Karena mendengar ucapan Ayra, Morgan yang masih kesakitan pun berusaha berfokus pada Ayra. Ia berusaha membantu Ayra untuk mengusir kecoa itu dari leher Ayra.

"Sini!" ujar Morgan, sembari hendak mengambil kecoa itu.

Karena tidak fokus, Morgan malah mencubit leher Ayra dengan sedikit keras. Kecoanya pergi, sebelum Morgan sempat mengambilnya dari sana. Alhasil Ayra malah kesakitan karena tak sengaja Morgan mencubit lehernya, hingga meninggalkan bekas merah di sana.

"Aduh, sakit Pak Morgan! Aduh sakit, kenapa Pak Morgan begitu sih? Aduh, sakit Pak!" teriak Ayra, membuat Morgan terkejut karenanya.

"Ah, maaf Ayra! Tahan sedikit lagi, saya masih belum selesai!" ujar Morgan, sembari terus menerkam Ayra.

Mendengar suara bising dari dalam ruangan, seseorang yang tak lain adalah wakil kepala sekolah pun merasa terkejut. Ia tidak menyangka, mendengar perkataan itu langsung dari mulut Morgan.

"Apa-apaan itu?" gumam wakil kepala sekolah.

Dengan rasa penasaran dan kesalahpahamannya, kepala sekolah pun masuk ke dalam ruangan itu dan menyalakan lampu dengan segera.

Tombol lampu berada di sudut ruangan, yang berada di dinding belakang pintu ruangan tersebut. Tombol ini tersembunyi, sehingga siswa baru seperti Ayra tidak mengetahuinya.

Pandangannya tertuju pada Morgan, yang saat ini sedang berusaha menerkam Ayra. Hal itu membuat mereka terdiam sejenak, sambil memandang ke arah pintu masuk ruangan.

"Apa yang kalian lakukan di sini, hah?" pekiknya.

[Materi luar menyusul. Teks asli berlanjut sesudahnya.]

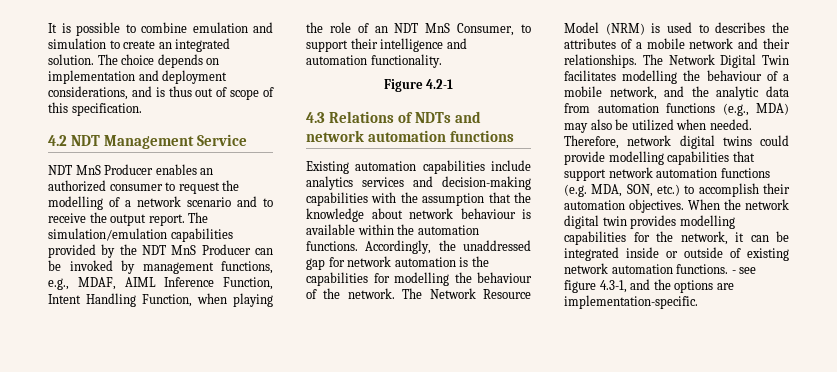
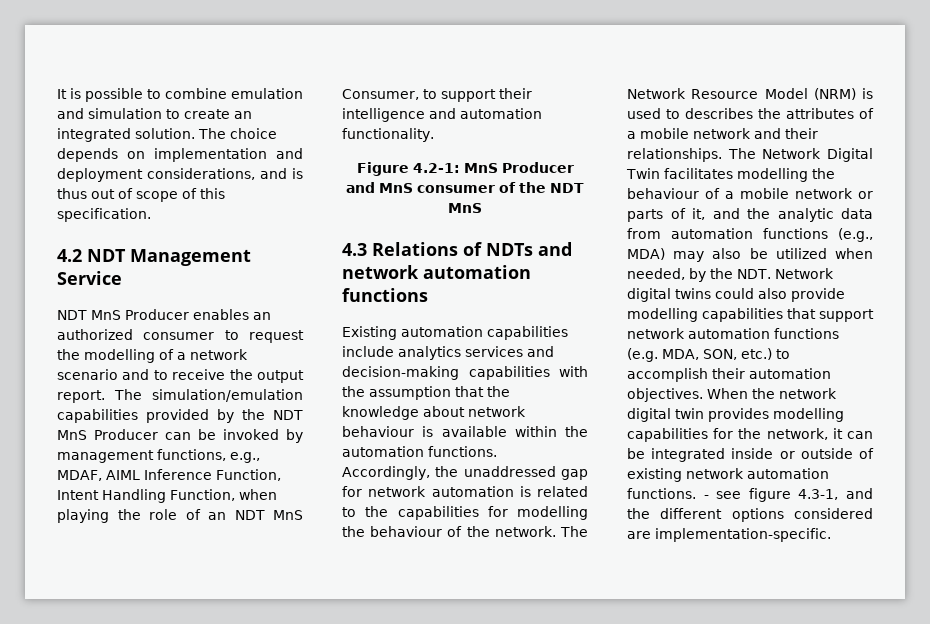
- Figure 4.2-1
+ Figure 4.2-1: MnS Producer and MnS consumer of the NDT MnS
- Accordingly, the unaddressed gap for network automation is the capabilities for modelling the behaviour of the network.
+ Accordingly, the unaddressed gap for network automation is related to the capabilities for modelling the behaviour of the network.
- The Network Digital Twin facilitates modelling the behaviour of a mobile network, and the analytic data from automation functions (e.g., MDA) may also be utilized when needed. Therefore, network digital twins could provide modelling capabilities that support network automation functions (e.g. MDA, SON, etc.) to accomplish their automation objectives.
+ The Network Digital Twin facilitates modelling the behaviour of a mobile network or parts of it, and the analytic data from automation functions (e.g., MDA) may also be utilized when needed, by the NDT. Network digital twins could also provide modelling capabilities that support network automation functions (e.g. MDA, SON, etc.) to accomplish their automation objectives.
- - see figure 4.3-1, and the options are implementation-specific.
+ - see figure 4.3-1, and the different options considered are implementation-specific.

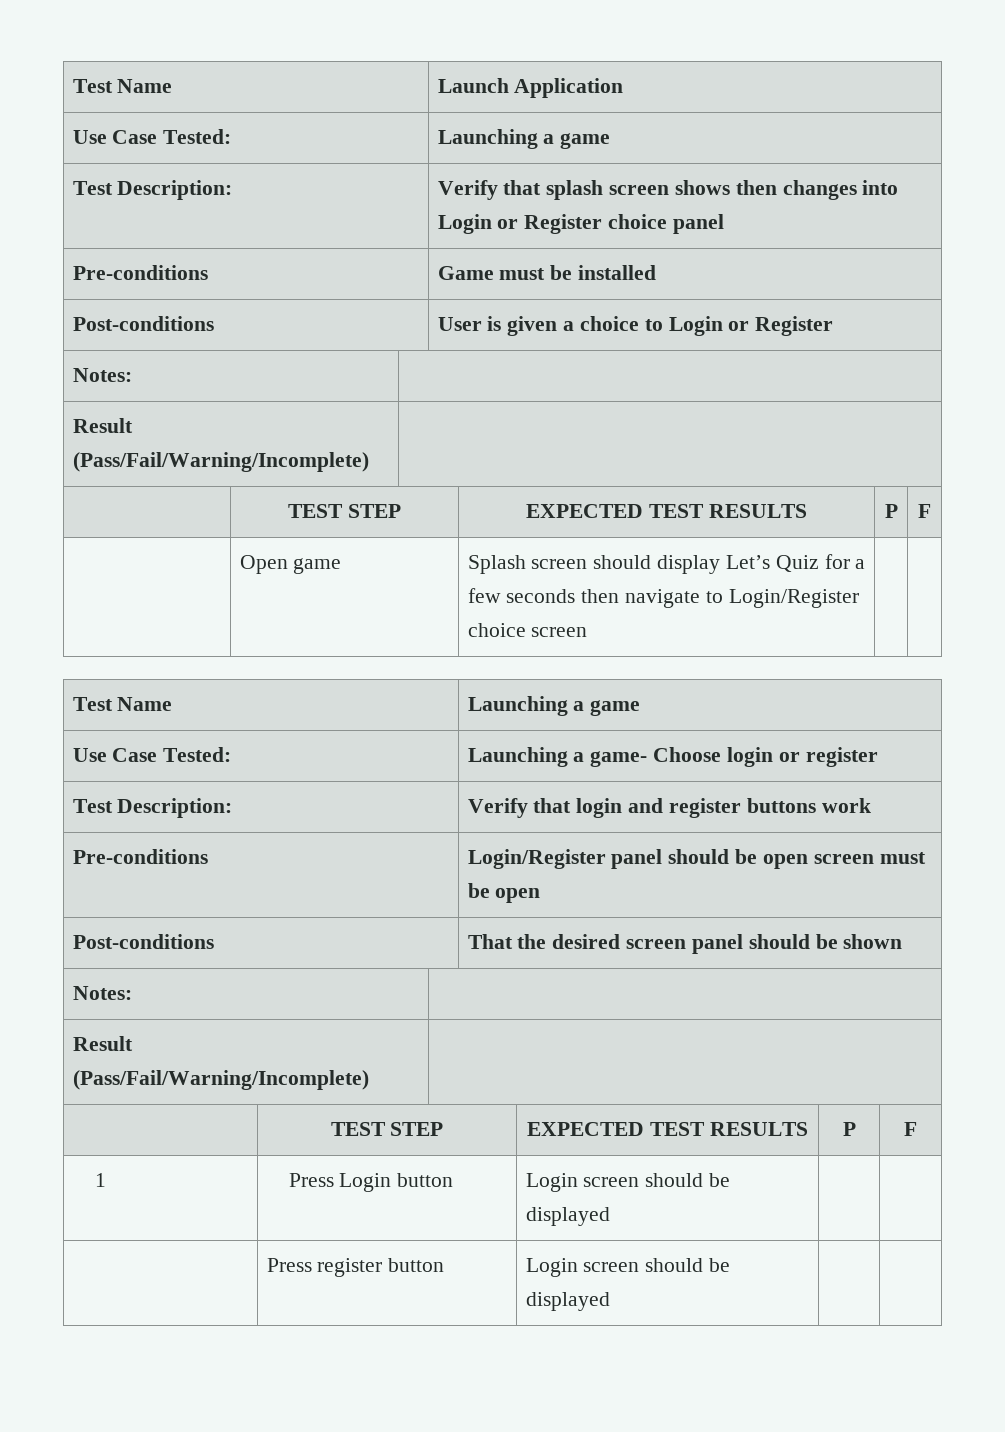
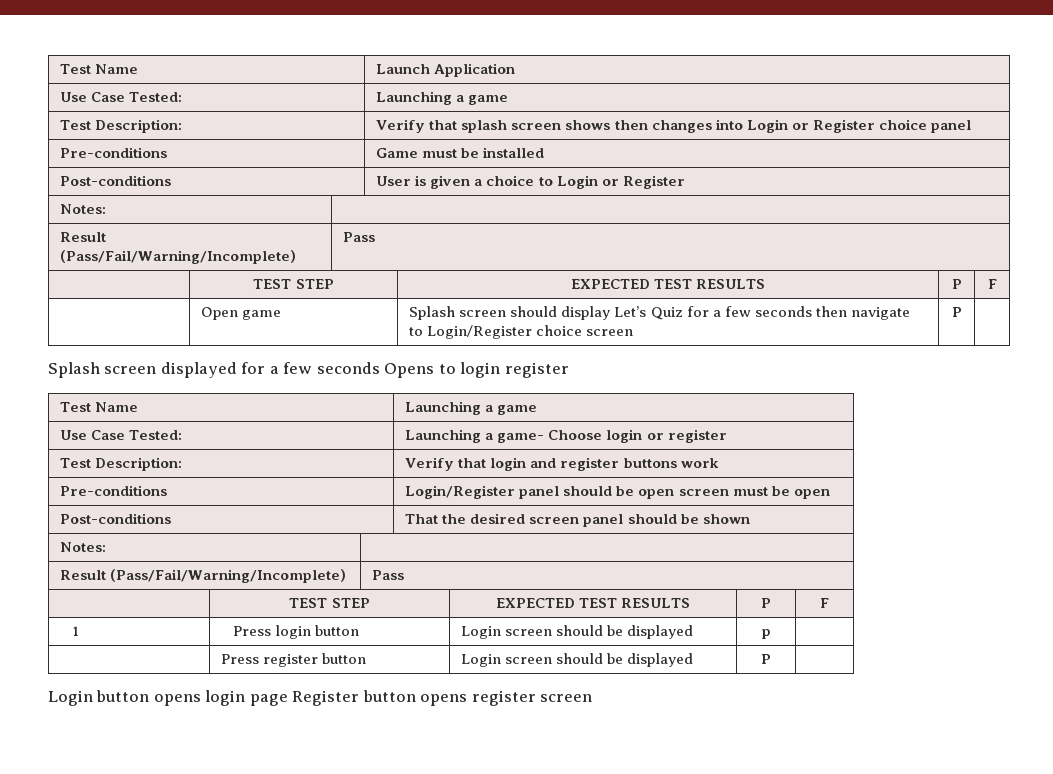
  Post-conditions | User is given a choice to Login or Register
  Notes: |
- Result (Pass/Fail/Warning/Incomplete) |
+ Result (Pass/Fail/Warning/Incomplete) | Pass
- | Open game | Splash screen should display Let’s Quiz for a few seconds then navigate to Login/Register choice screen | |
+ | Open game | Splash screen should display Let’s Quiz for a few seconds then navigate to Login/Register choice screen | P |
+ Splash screen displayed for a few seconds Opens to login register
  Post-conditions | That the desired screen panel should be shown
  Notes: |
- Result (Pass/Fail/Warning/Incomplete) |
+ Result (Pass/Fail/Warning/Incomplete) | Pass
- 1 | Press Login button | Login screen should be displayed | |
+ 1 | Press login button | Login screen should be displayed | p |
- | Press register button | Login screen should be displayed | |
+ | Press register button | Login screen should be displayed | P |
+ Login button opens login page Register button opens register screen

Menyadari posisi mereka yang tidak tepat, Morgan pun mendelik dan melepaskan tubuh Ayra dari cengkeramannya. Ia merasa terkejut, karena tidak menyangka akan terjadi hal seperti ini.

Itulah alasan mengapa mereka bisa dijatuhkan tuduhan yang tidak benar! Tapi, bagaimana cara membuktikannya?!